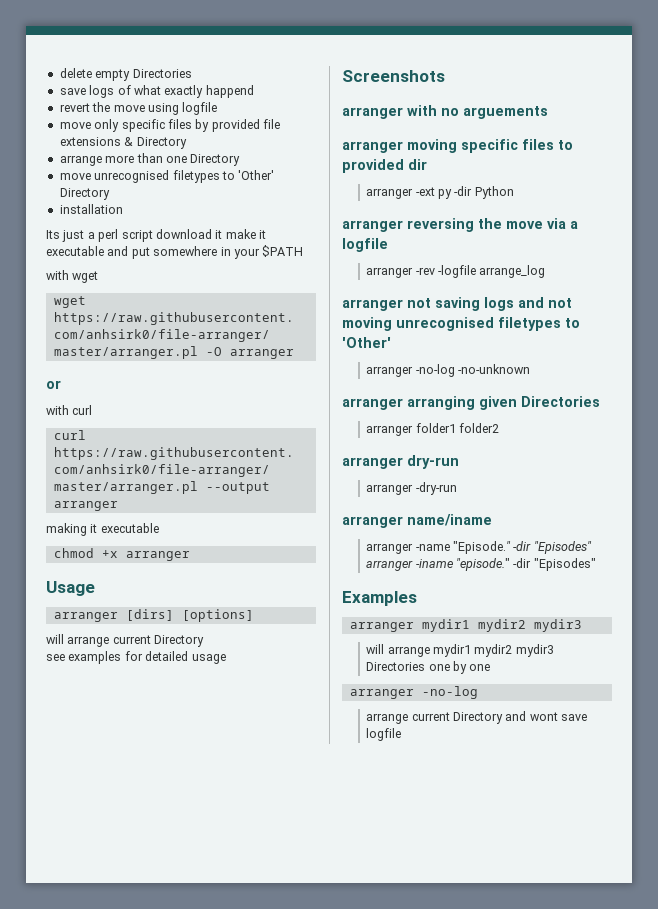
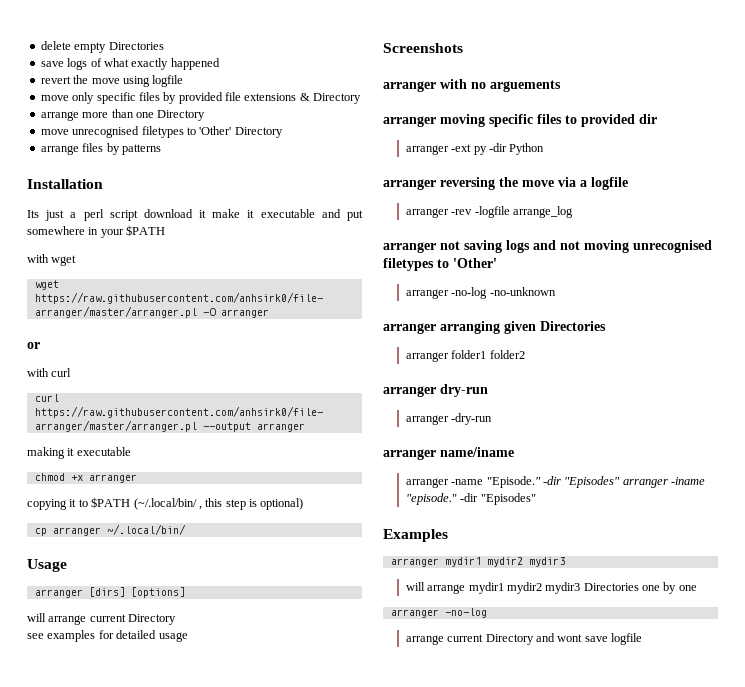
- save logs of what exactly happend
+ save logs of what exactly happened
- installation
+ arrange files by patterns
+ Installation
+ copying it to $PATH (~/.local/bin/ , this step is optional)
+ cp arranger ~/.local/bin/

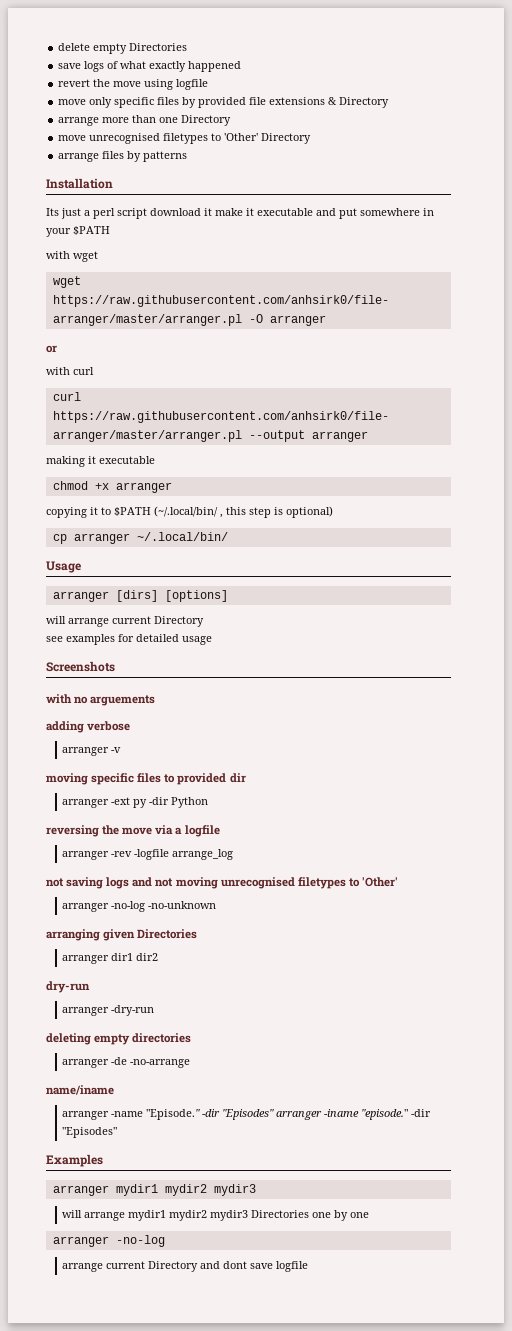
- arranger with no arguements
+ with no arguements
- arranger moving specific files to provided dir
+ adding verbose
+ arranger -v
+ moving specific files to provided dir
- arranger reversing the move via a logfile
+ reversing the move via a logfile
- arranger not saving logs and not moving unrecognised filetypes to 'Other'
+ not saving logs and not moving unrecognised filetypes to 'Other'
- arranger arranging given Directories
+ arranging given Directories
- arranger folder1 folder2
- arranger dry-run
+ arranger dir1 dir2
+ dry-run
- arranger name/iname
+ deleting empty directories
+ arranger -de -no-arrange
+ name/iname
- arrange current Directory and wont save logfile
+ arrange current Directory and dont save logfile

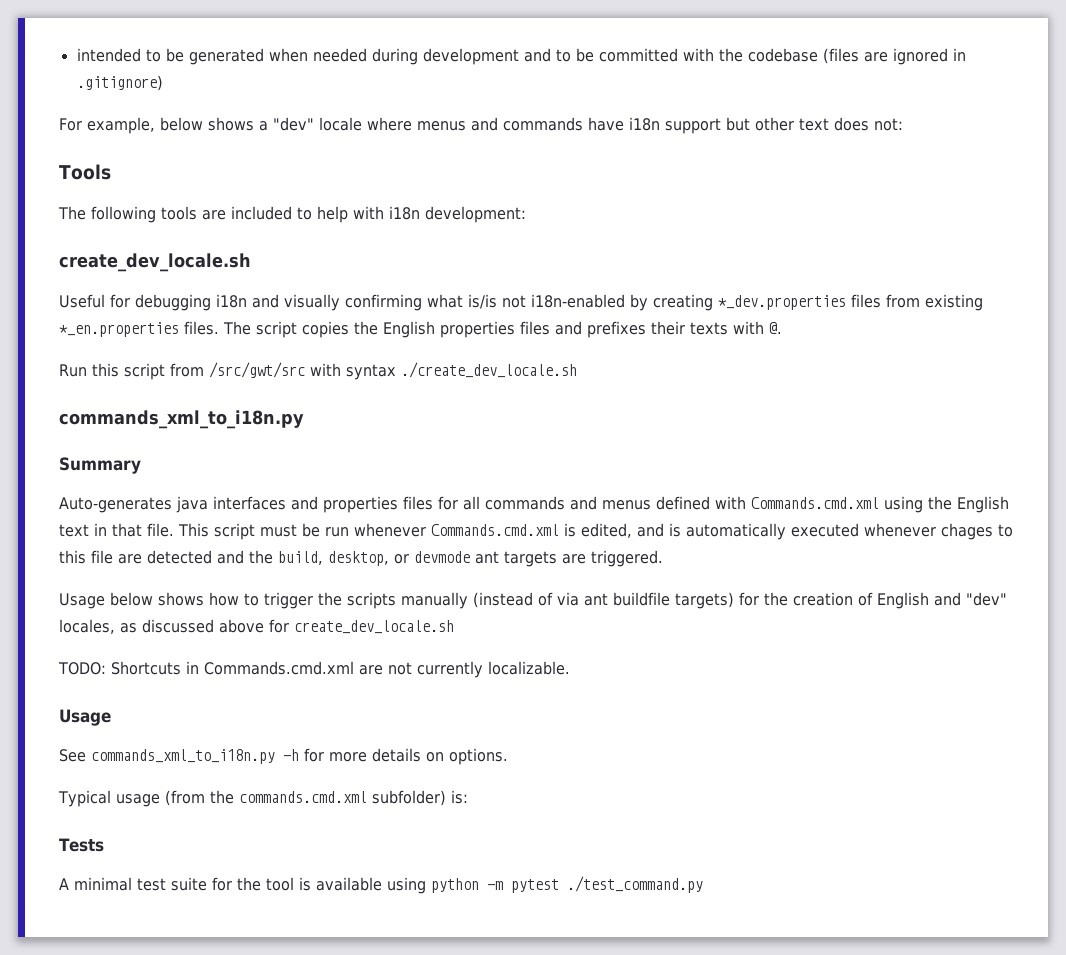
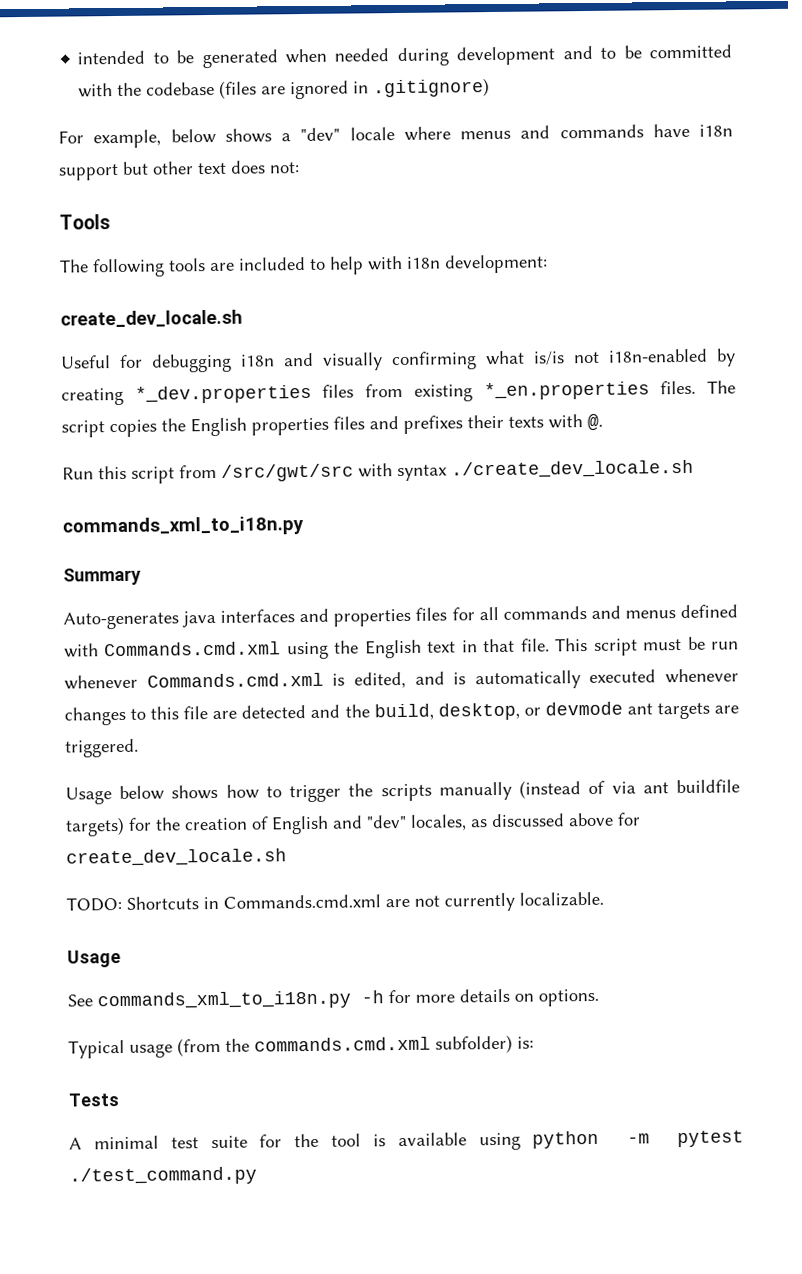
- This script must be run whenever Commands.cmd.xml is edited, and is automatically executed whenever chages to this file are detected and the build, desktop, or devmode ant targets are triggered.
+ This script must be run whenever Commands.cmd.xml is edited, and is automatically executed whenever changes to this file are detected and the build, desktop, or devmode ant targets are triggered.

^^^^

* _WHAT TO WORK ON_: Lines from the one holding "dont save logfile" to the end of the data, both ends included, are to be given again exactly; no pictures belong in the copy.

* _SOLUTION TO THE PROBLEM_:
+ arrange current Directory and dont save logfile

- This script must be run whenever Commands.cmd.xml is edited, and is automatically executed whenever chages to this file are detected and the build, desktop, or devmode ant targets are triggered.
+ This script must be run whenever Commands.cmd.xml is edited, and is automatically executed whenever changes to this file are detected and the build, desktop, or devmode ant targets are triggered.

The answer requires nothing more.